What with Libya, and Dominique Strauss-Kahn, and the East Coast earthquake, and the gyrations on Wall Street that sometimes feel like an earthquake, it’s been easy to forget what happened on August 18 in southern Israel. Flora Gez and Shulamit Karlinsky, two sisters from Kfar Saba, were travelling in a silvery painted car to a vacation in Eilat with their respective husbands, Moshe Gez and Dov Karlinsky. We don’t know who was driving. We only know that they were all killed as part of a coordinated terrorist attack that left four other Israelis dead and set off a wave of violent responses killing three Egyptians, six Gazans and nearly shattering the wobbly state of not-war, not-peace that has grown more troubled in recent months.
Suddenly, Eilat is a new addition to the list of places in which Israelis have died by terror. (Surely Palestinians have their list, too.) The question now is: Will it mean something more?
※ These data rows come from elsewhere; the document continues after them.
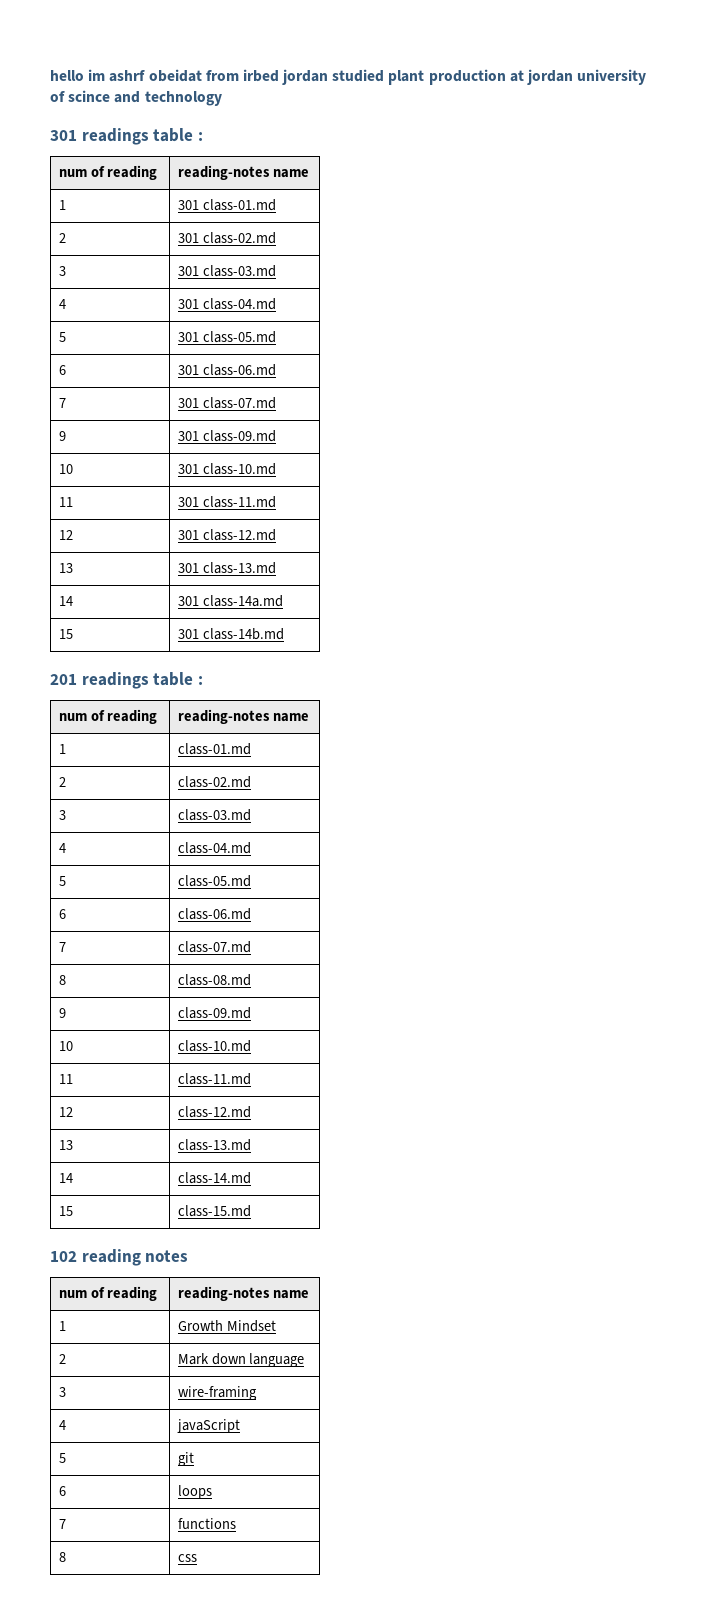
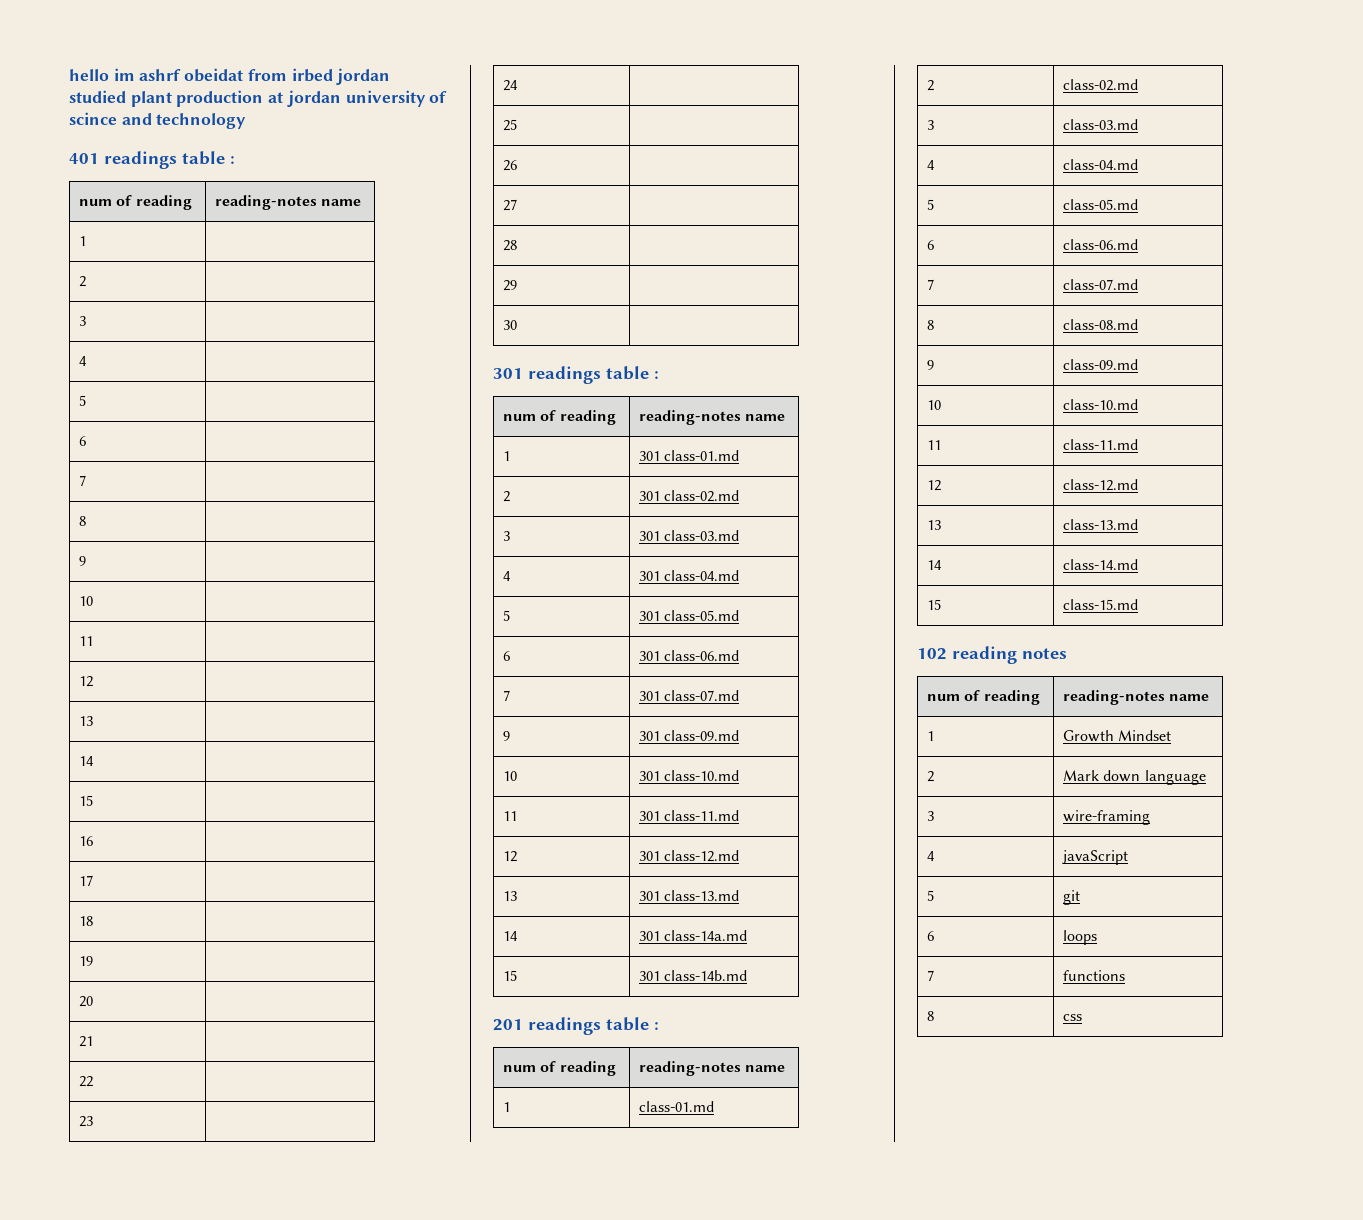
+ 401 readings table :
+ num of reading | reading-notes name
+ 1 |
+ 2 |
+ 3 |
+ 4 |
+ 5 |
+ 6 |
+ 7 |
+ 8 |
+ 9 |
+ 10 |
+ 11 |
+ 12 |
+ 13 |
+ 14 |
+ 15 |
+ 16 |
+ 17 |
+ 18 |
+ 19 |
+ 20 |
+ 21 |
+ 22 |
+ 23 |
+ 24 |
+ 25 |
+ 26 |
+ 27 |
+ 28 |
+ 29 |
+ 30 |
It is, after all, firmly inside Israel proper, considered undisputed by anyone who believes that Israel has a right to exist. It is not on the West Bank or in another hotly contested area; it holds no particular historical or religious significance. It’s a busy port and a vacation spot, not a point of contention for negotiation.
The attack also marks the first violence of its kind against Israel since the Arab Spring unleashed a convulsion of popular protests around the region that, while largely directed at the autocratic rulers who have dominated Tunisia, Egypt, Yemen, Libya and Syria, have also introduced a frightening uncertainty into relations with Israel. After the Egyptian deaths were reported, but before Israel apologized for them, thousands of protestors surrounded the Israeli embassy in Cairo and tore down its blue-and-white flag. Yeah, scary stuff.
So what will Eilat represent? For those who believe that negotiating with Palestinians is a foolhardy and even deadly exercise, then Eilat is the latest exhibit of proof. Another round of funerals, another set of orphaned children, Israel’s sense of being under seige reinforced. Far be it for us, living half a world away in relative peace, to dispute that line of thinking and feeling.
But sometimes the view is clearer from a distance. There is little Israel can do to shape the flow of events in the Arab world right now — except to work harder to find a just solution for a viable Palestinian state. Eilat makes that more complicated, no doubt about it, reminding us that Hamas’s only foreign policy seems to be unrelenting terror and putting its partnership with the Palestinian Authority under further scrutiny.
Even so, what also should be remembered about the Eilat incident is what didn’t happen next. Both Israeli and Egyptian leaders stepped back from the pending abyss, toned down their rhetoric, and clearly realized what was at stake if their relationship was to further deteriorate. For Israel, the additional burden of stemming an open wound on yet another border would force the government to spend much more on the military than it can afford to right now, especially if the “social justice” protests will continue to highlight the country’s growing income inequality and domestic needs. Difficult though it is, Eilat can be a symbol of something other than terror.